United Airlines flies non-stop every day from Chicago to San Juan, and on Saturdays they have a second flight. It’s a four and a half hour flight on a Boeing 737 MAX 9 that departs just before 9 a.m. and arrives a little before 3 p.m. But on Friday the flight became a little more…. complicated.

When passengers on United Airlines 1996 first landed they weren’t in Puerto Rico. They were in Charlotte. One of the travelers on board suffered a medical emergency and the airline landed as quickly as they could. Everyone waited on board while that was addressed, and then they took off again… for Orlando.

United says this was planned and the double diversion was needed to pick up a new crew, so that the original one didn’t time out. So everyone had to land a second time enroute to San Juan.

According to an airline spokesperson,

On Friday, July 5, United Flight 1996 from Chicago to San Juan diverted to Charlotte to address a medical issue with a passenger. The flight then stopped in Orlando where a new crew was available to replace the current crew, who had worked the maximum number of hours allowed by the FAA. The flight then continued to San Juan that evening.


Boeing 737 MAX 9, credit: United

Passengers eventually made it to Puerto Rico over five hours late.

My guess here is that the new crew may have been needed to work the return flight, rather then to continue the current one.
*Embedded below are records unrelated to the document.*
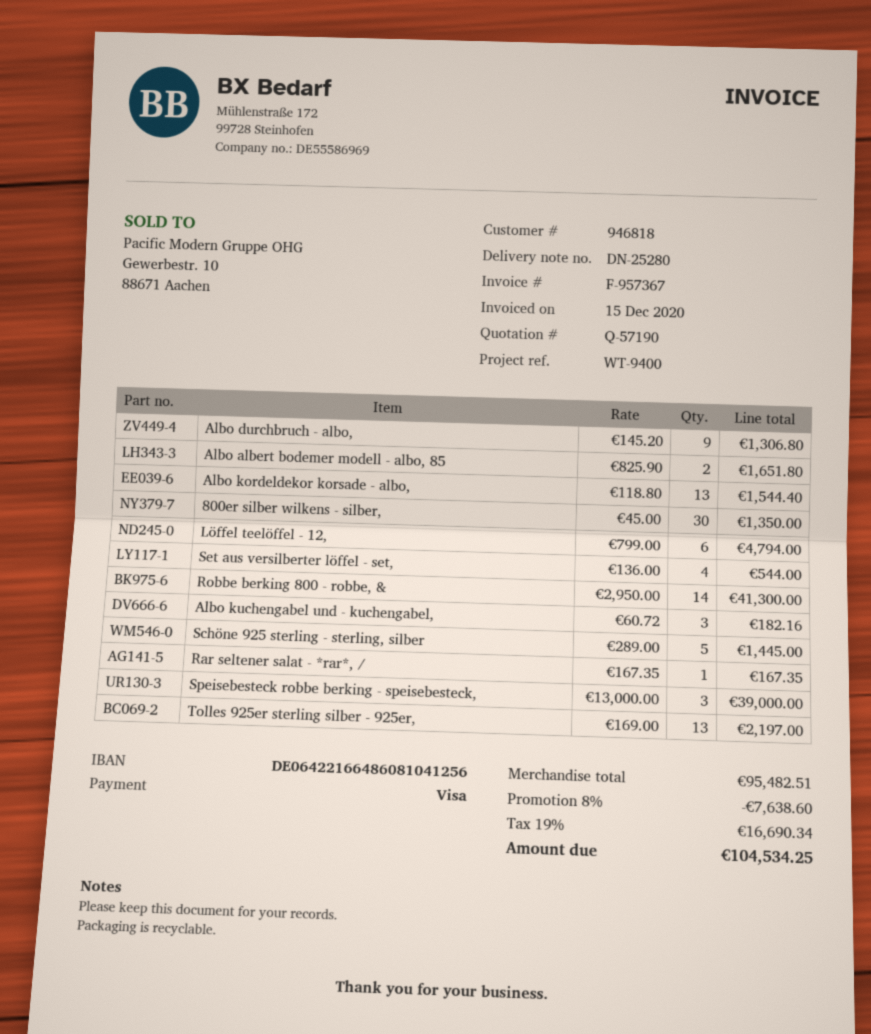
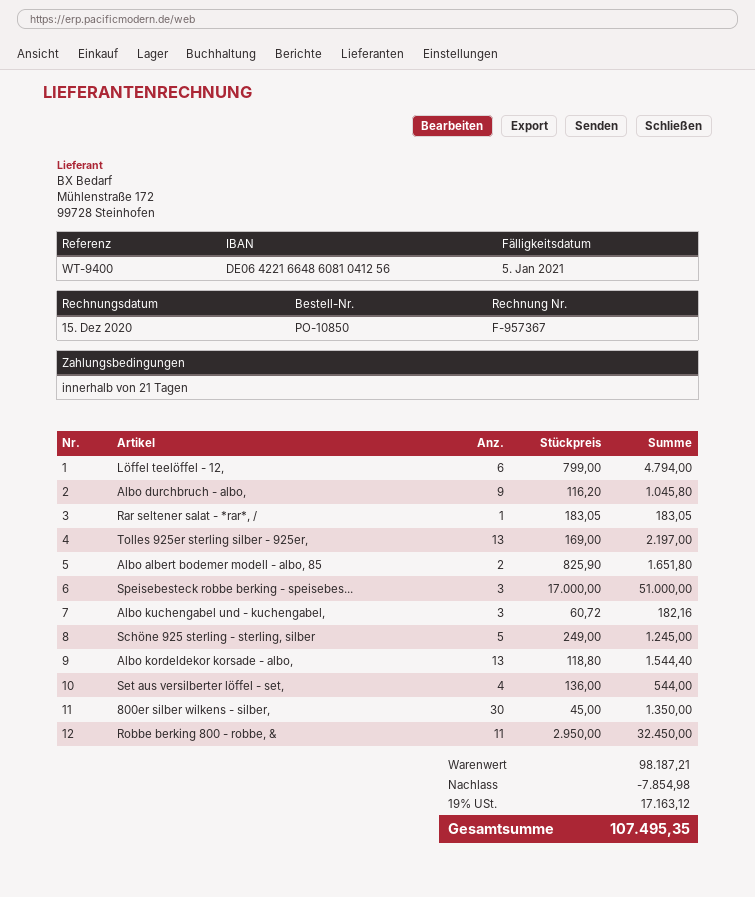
Albo durchbruch - albo,: 9 x 145.20 = 1306.80 -> 9 x 116.20 = 1045.80
Robbe berking 800 - robbe, &: 14 x 2950.00 = 41300.00 -> 11 x 2950.00 = 32450.00
Schöne 925 sterling - sterling, silber: 5 x 289.00 = 1445.00 -> 5 x 249.00 = 1245.00
Rar seltener salat - *rar*, /: 1 x 167.35 = 167.35 -> 1 x 183.05 = 183.05
Speisebesteck robbe berking - speisebesteck,: 3 x 13000.00 = 39000.00 -> 3 x 17000.00 = 51000.00
subtotal: 95482.51 -> 98187.21
discount: 7638.60 -> 7854.98
tax: 19% = 16690.34 -> 19% = 17163.12
total: 104534.25 -> 107495.35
United 2088 back to Chicago was delayed six hours and 18 minutes in total.

The flight wasn’t cancelled, which means that the passengers leaving Puerto Rico didn’t get stuck. That’s good planning, even if their flight was delayed longer because of the second diversion. United wouldn’t likely have had additional crew in San Juan.

About Gary Leff

Gary Leff is one of the foremost experts in the field of miles, points, and frequent business travel - a topic he has covered since 2002. Co-founder of frequent flyer community InsideFlyer.com, emcee of the Freddie Awards, and named one of the "World's Top Travel Experts" by Conde' Nast Traveler (2010-Present) Gary has been a guest on most major news media, profiled in several top print publications, and published broadly on the topic of consumer loyalty. More About Gary »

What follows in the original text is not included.